Automatic reinvestment of dividends and capital gains distributions can trigger wash sales, particularly for investors enrolled in dividend reinvestment plans (DRIPs) or mutual fund automatic purchase programs. Since these reinvestments often occur without active trading decisions, they can disallow a loss from a recent sale due to a small reinvestment within the 30-day window.
For example, if an investor sells shares of a mutual fund at a loss on June 15 but has a DRIP purchase scheduled for June 20, the IRS considers this a wash sale. The disallowed loss is then added to the cost basis of the newly acquired shares. Fidelity tracks these adjustments within the same account, but investors managing multiple accounts must ensure reinvestments in one account do not affect transactions in another.
Wash sales become more complex when transactions occur across multiple brokerage accounts, including taxable accounts, retirement accounts, and accounts held with different financial institutions. Fidelity only tracks wash sales within a single account, meaning investors who buy and sell the same security across different platforms must manually account for any disallowed losses.

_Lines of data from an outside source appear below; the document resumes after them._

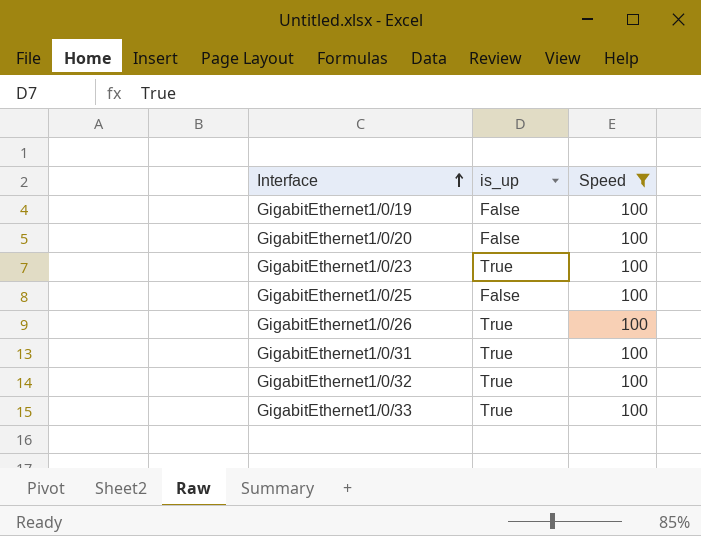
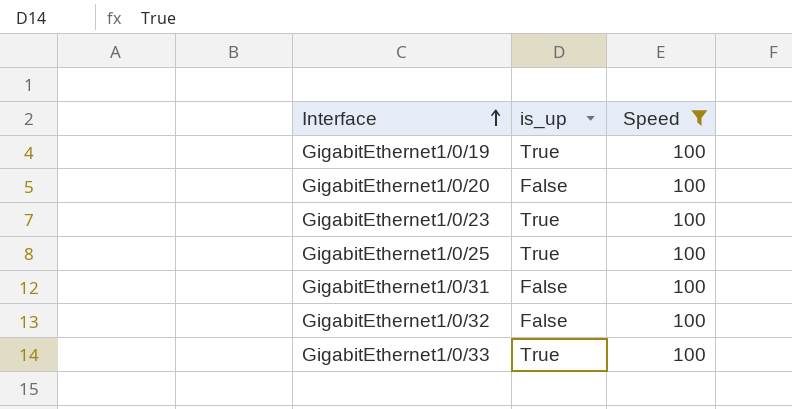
row GigabitEthernet1/0/26: True | 100 -> none
GigabitEthernet1/0/19 | is_up: False -> True
GigabitEthernet1/0/25 | is_up: False -> True
GigabitEthernet1/0/31 | is_up: True -> False
GigabitEthernet1/0/32 | is_up: True -> False

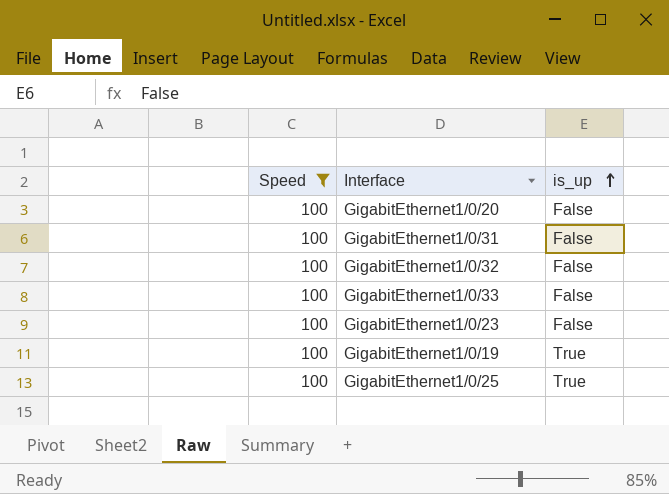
row order: Interface ascending -> is_up ascending
column Speed | position: 3 -> 1
GigabitEthernet1/0/33 | is_up: True -> False
GigabitEthernet1/0/23 | is_up: True -> False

A common issue arises when an investor sells a stock at a loss in a taxable brokerage account but repurchases it in an IRA. The IRS still considers this a wash sale, but unlike taxable accounts where the disallowed loss is added to the cost basis of the repurchased shares, losses triggered by IRA transactions are permanently disallowed. Since brokerages do not track wash sales across different account types, investors must be diligent in reviewing their trades to ensure compliance.